- [Exercise goal]:
Report back each line of the records that contains the string "exploration".

- [Material to process]:
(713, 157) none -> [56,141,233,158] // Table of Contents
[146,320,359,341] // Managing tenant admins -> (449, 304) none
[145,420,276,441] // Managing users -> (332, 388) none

==

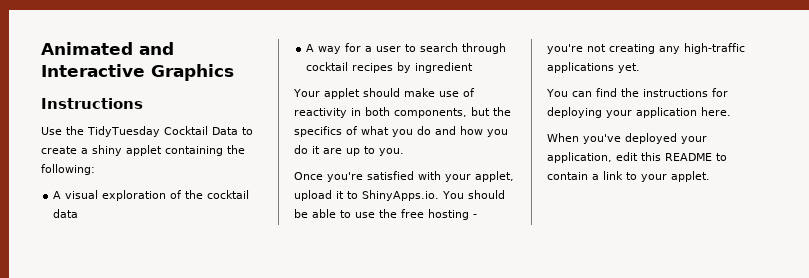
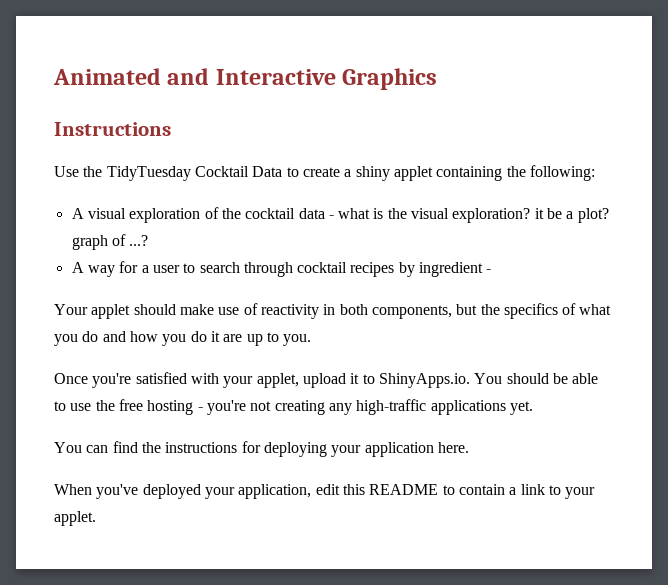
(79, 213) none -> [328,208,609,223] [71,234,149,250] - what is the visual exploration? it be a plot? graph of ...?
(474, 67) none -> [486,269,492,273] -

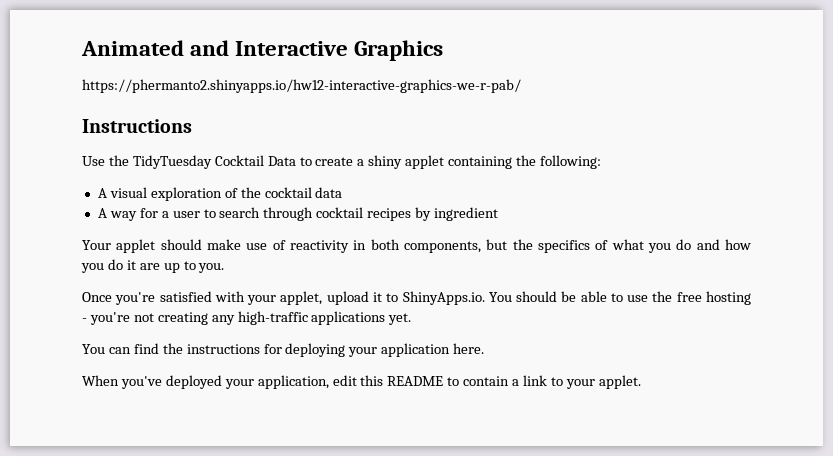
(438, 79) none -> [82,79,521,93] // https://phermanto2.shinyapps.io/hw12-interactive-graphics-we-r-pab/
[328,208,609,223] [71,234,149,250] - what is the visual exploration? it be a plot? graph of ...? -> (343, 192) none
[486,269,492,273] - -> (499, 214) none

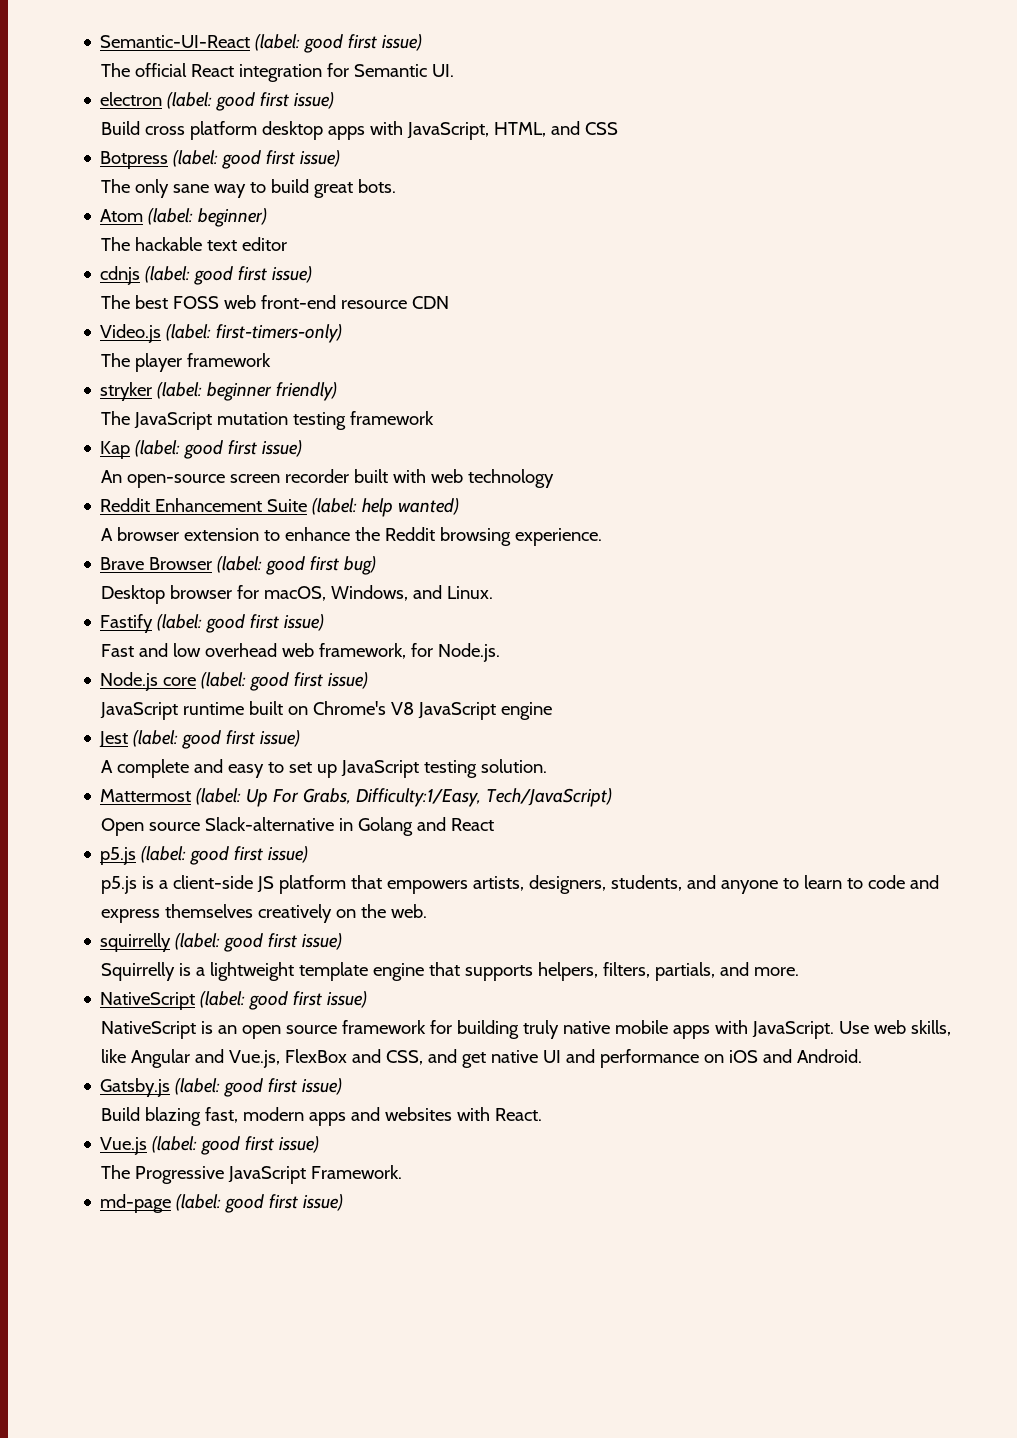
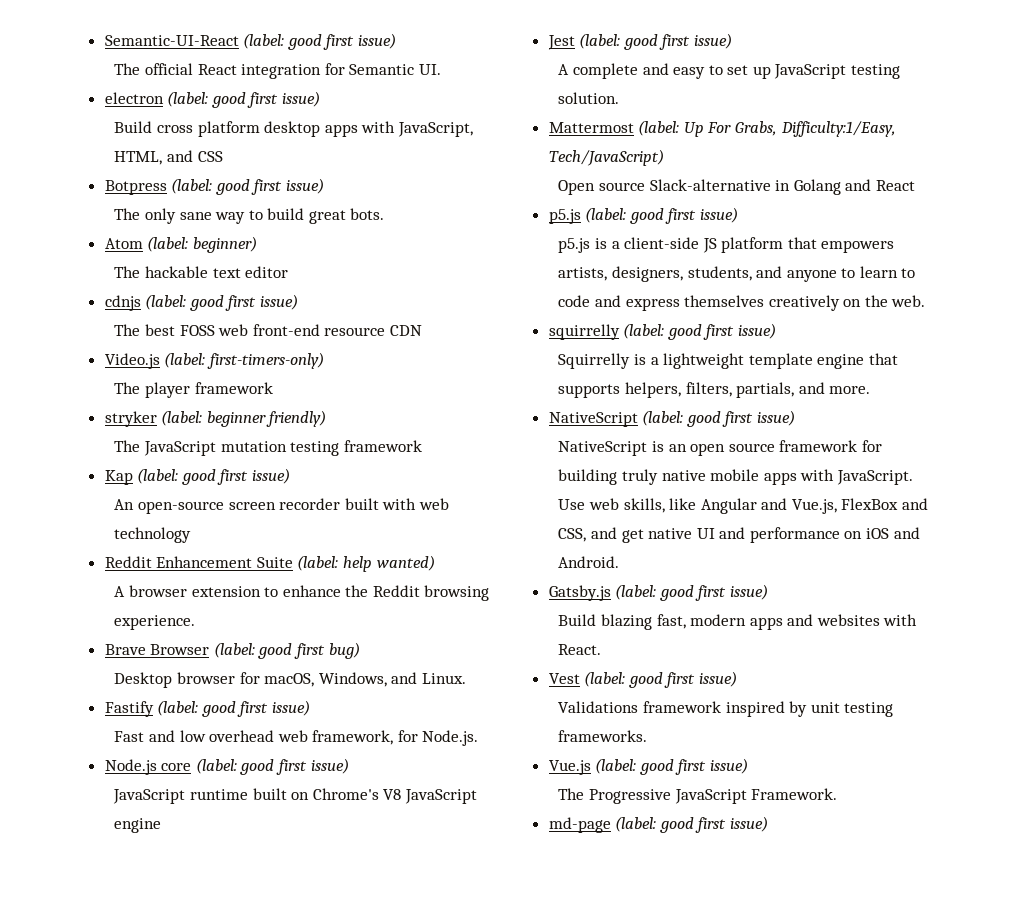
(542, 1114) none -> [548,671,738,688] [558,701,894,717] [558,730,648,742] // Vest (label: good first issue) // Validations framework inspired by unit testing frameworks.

--

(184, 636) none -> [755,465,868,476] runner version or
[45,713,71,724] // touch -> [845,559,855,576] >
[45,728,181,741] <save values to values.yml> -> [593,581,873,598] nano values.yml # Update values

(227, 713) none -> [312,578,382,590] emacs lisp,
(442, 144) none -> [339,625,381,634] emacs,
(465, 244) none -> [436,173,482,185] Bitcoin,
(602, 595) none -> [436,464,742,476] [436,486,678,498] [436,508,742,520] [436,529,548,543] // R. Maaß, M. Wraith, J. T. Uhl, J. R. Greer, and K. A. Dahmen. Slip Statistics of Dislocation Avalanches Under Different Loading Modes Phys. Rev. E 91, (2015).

- [Output of the exercise]:
(79, 213) none -> [328,208,609,223] [71,234,149,250] - what is the visual exploration? it be a plot? graph of ...?
[328,208,609,223] [71,234,149,250] - what is the visual exploration? it be a plot? graph of ...? -> (343, 192) none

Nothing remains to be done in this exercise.